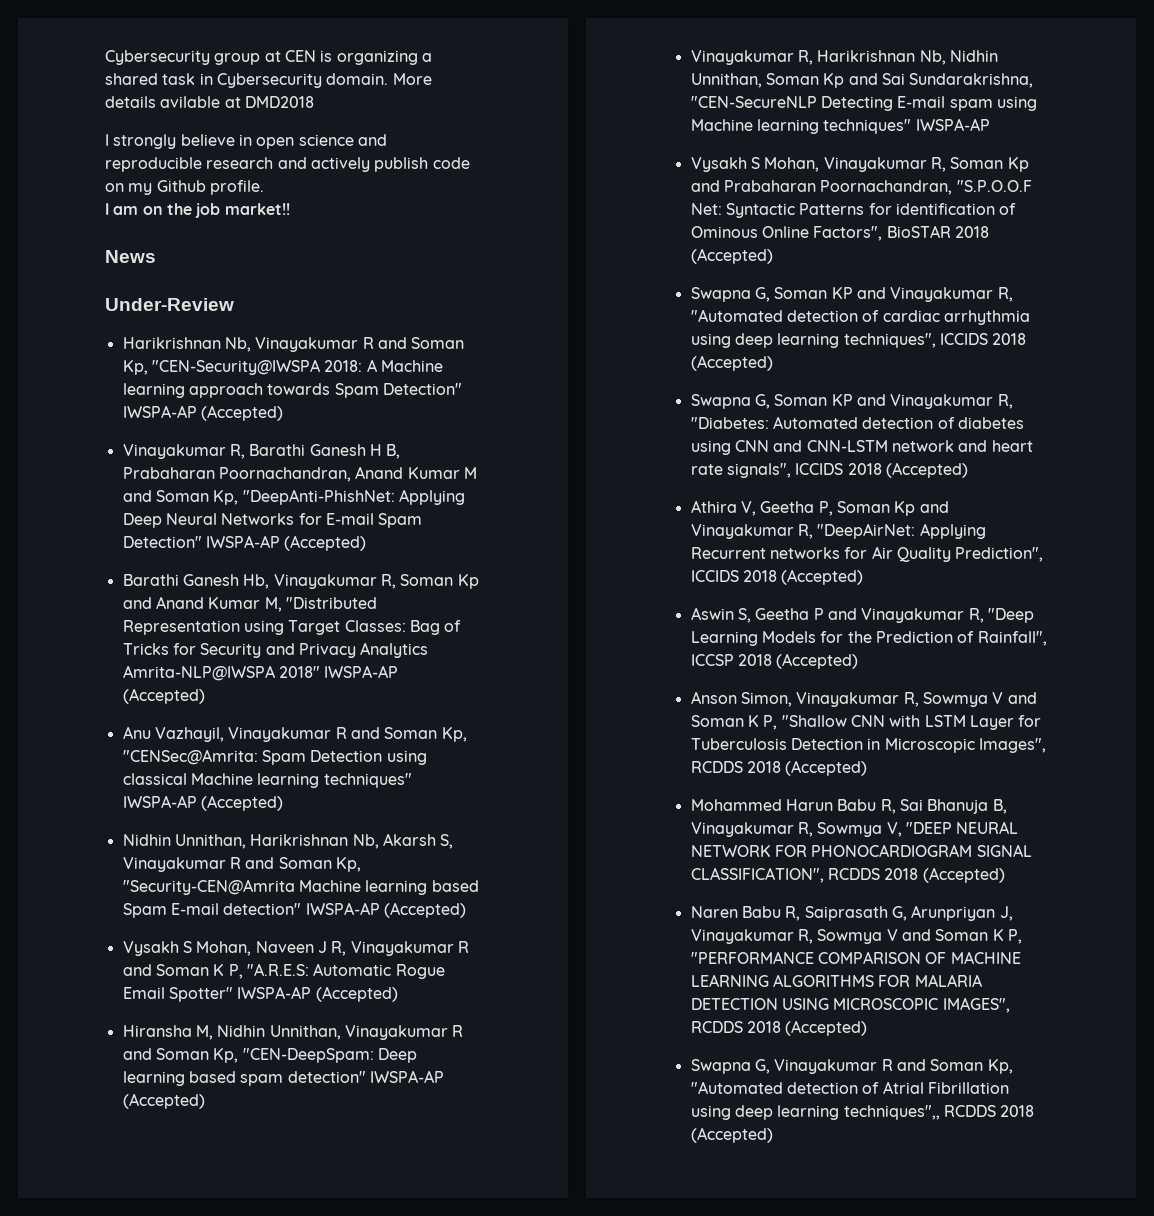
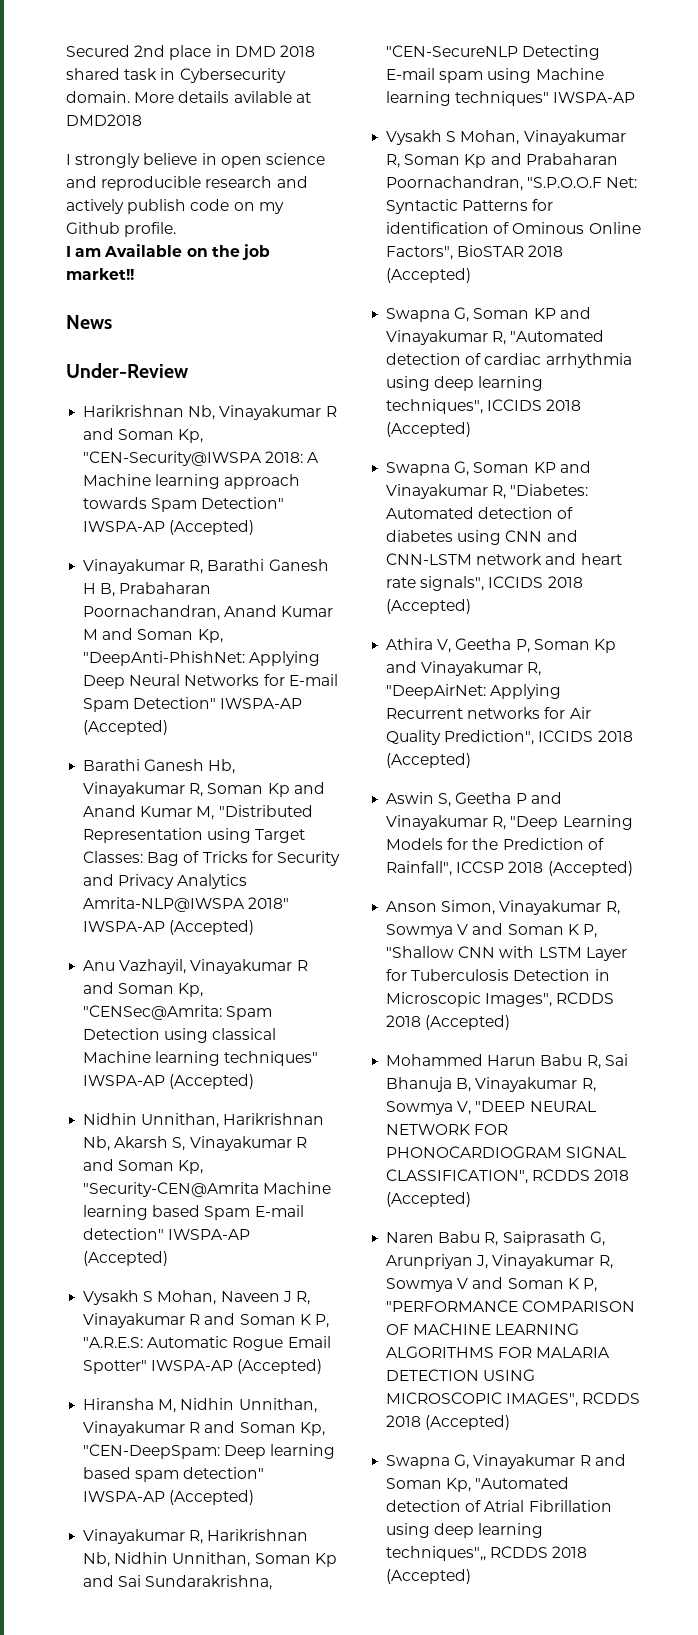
[105,50,432,65] Cybersecurity group at CEN is organizing a -> [66,45,315,60] Secured 2nd place in DMD 2018
(139, 210) none -> [104,244,183,257] Available

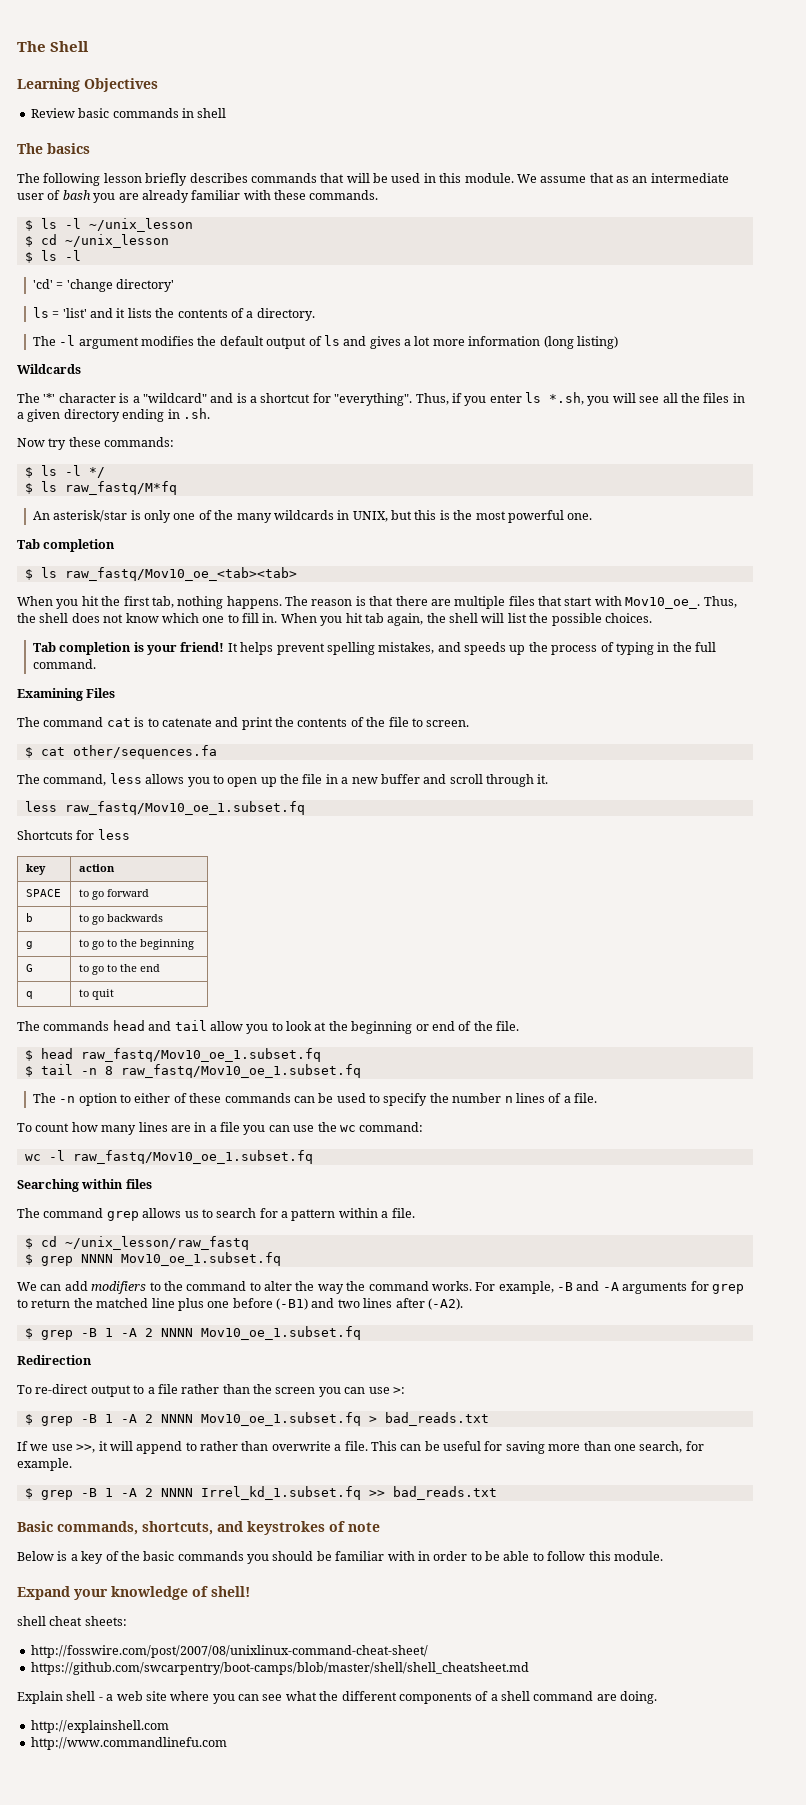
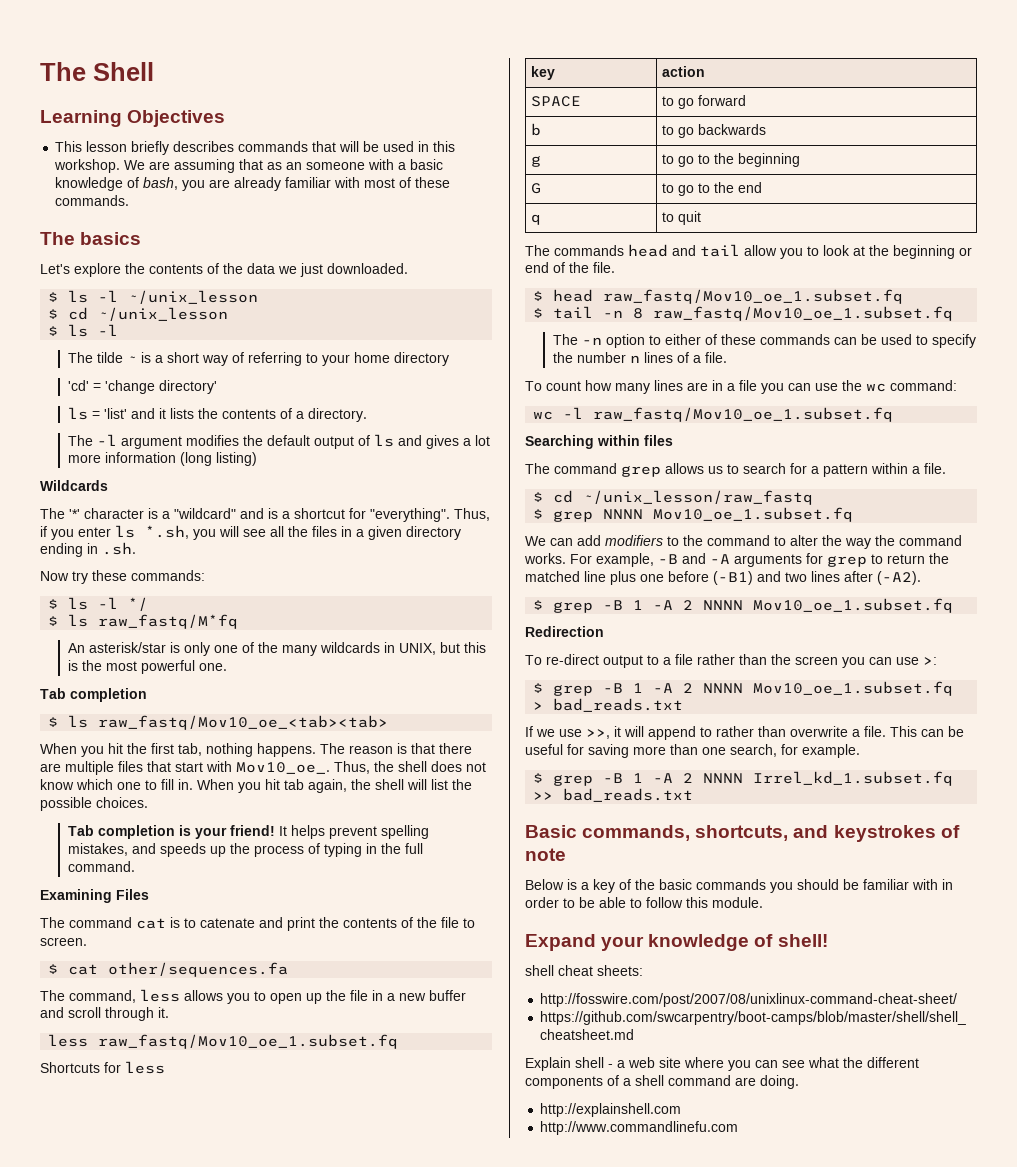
[30,108,227,118] [17,143,90,154] [17,173,101,186] Review basic commands in shell // The basics // The following -> [55,141,83,152] This
[464,173,729,183] [17,190,91,200] module. We assume that as an intermediate user of bash -> [54,159,444,173] [55,177,179,191] workshop. We are assuming that as an someone with a basic knowledge of bash,
(271, 195) none -> [364,177,412,188] most of
(379, 195) none -> [40,232,142,245] [40,263,408,277] // The basics // Let's explore the contents of the data we just downloaded.
(81, 255) none -> [67,352,449,366] // The tilde ~ is a short way of referring to your home directory

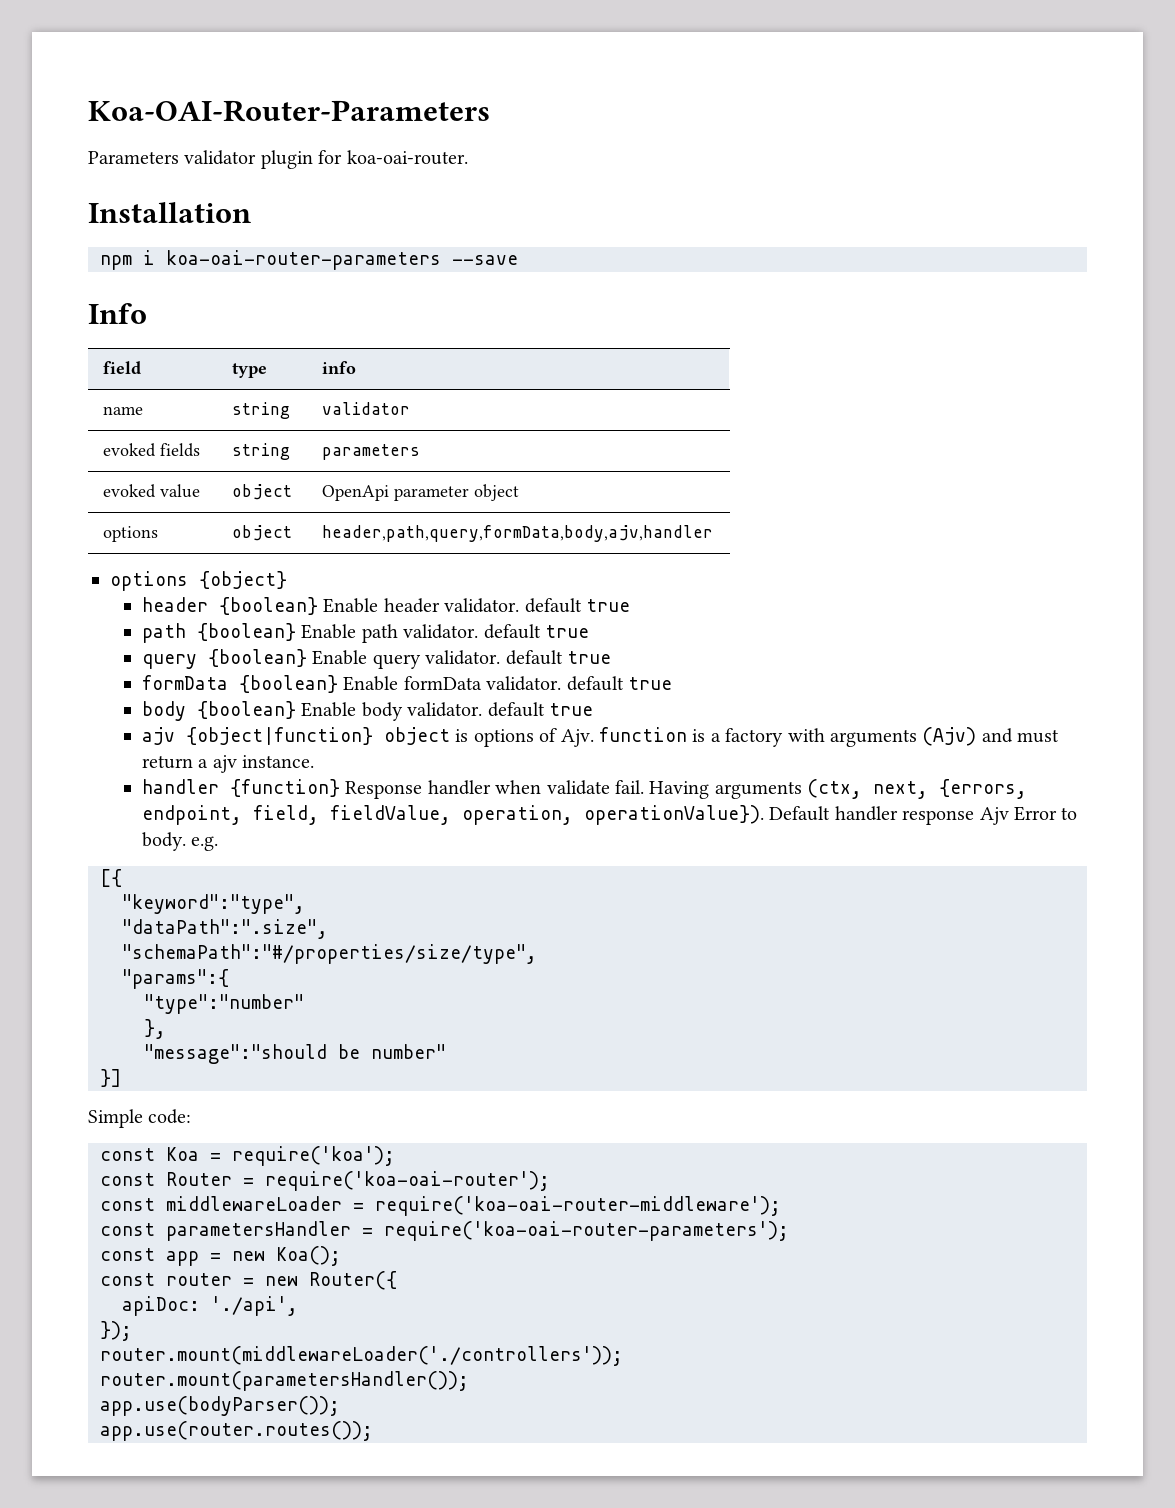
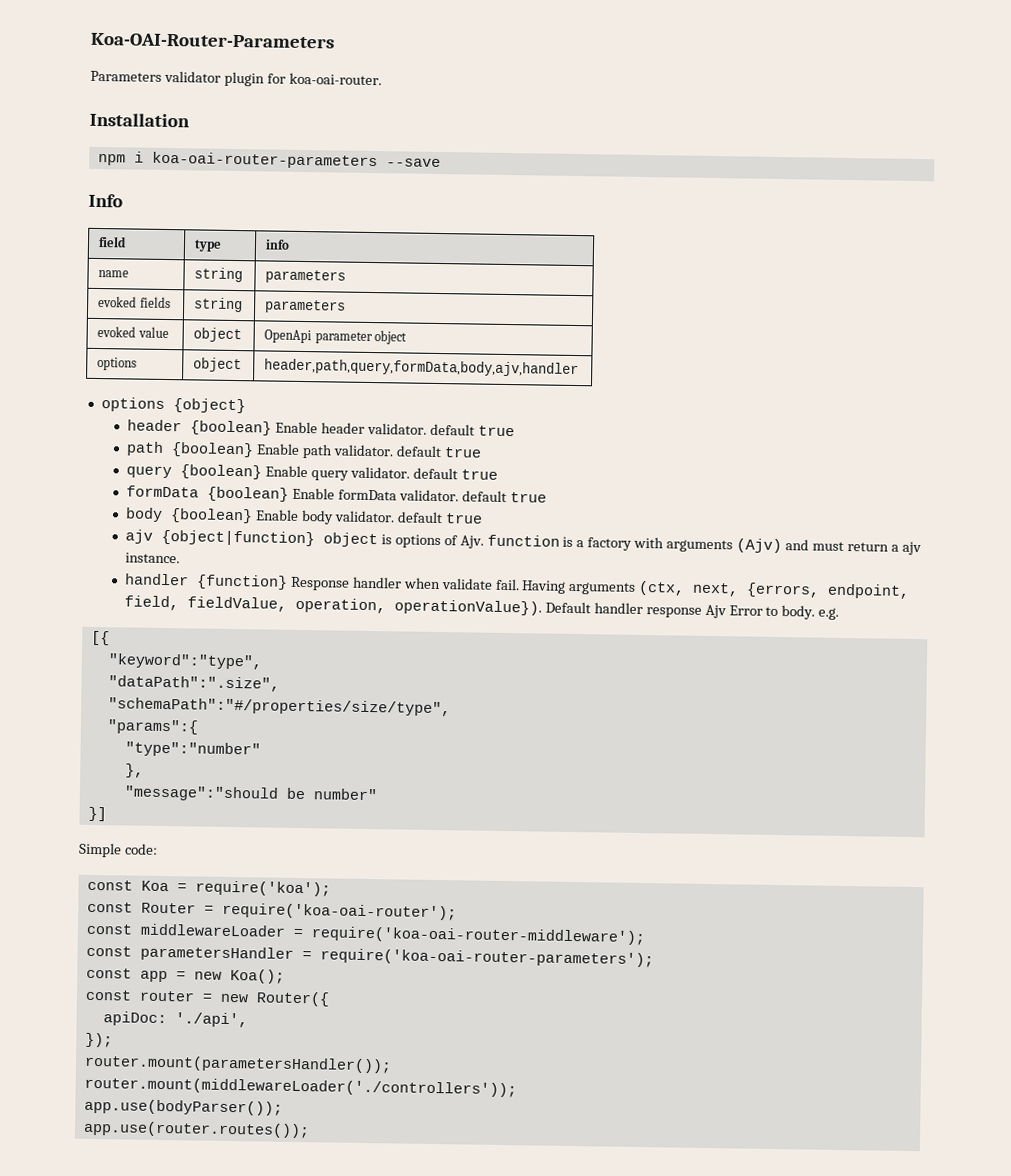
[321,402,410,415] validator -> [265,269,347,284] parameters
(132, 1331) none -> [83,1054,392,1074] // router.mount(parametersHandler());
[100,1371,469,1391] // router.mount(parametersHandler()); -> (517, 1087) none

_INSTRUCTIONS FOR THE TASK_
Please retype every record shown above, exactly as written, but without pictures.

_RESULT OF THE EXERCISE_
[105,50,432,65] Cybersecurity group at CEN is organizing a -> [66,45,315,60] Secured 2nd place in DMD 2018
(139, 210) none -> [104,244,183,257] Available

[30,108,227,118] [17,143,90,154] [17,173,101,186] Review basic commands in shell // The basics // The following -> [55,141,83,152] This
[464,173,729,183] [17,190,91,200] module. We assume that as an intermediate user of bash -> [54,159,444,173] [55,177,179,191] workshop. We are assuming that as an someone with a basic knowledge of bash,
(271, 195) none -> [364,177,412,188] most of
(379, 195) none -> [40,232,142,245] [40,263,408,277] // The basics // Let's explore the contents of the data we just downloaded.
(81, 255) none -> [67,352,449,366] // The tilde ~ is a short way of referring to your home directory

[321,402,410,415] validator -> [265,269,347,284] parameters
(132, 1331) none -> [83,1054,392,1074] // router.mount(parametersHandler());
[100,1371,469,1391] // router.mount(parametersHandler()); -> (517, 1087) none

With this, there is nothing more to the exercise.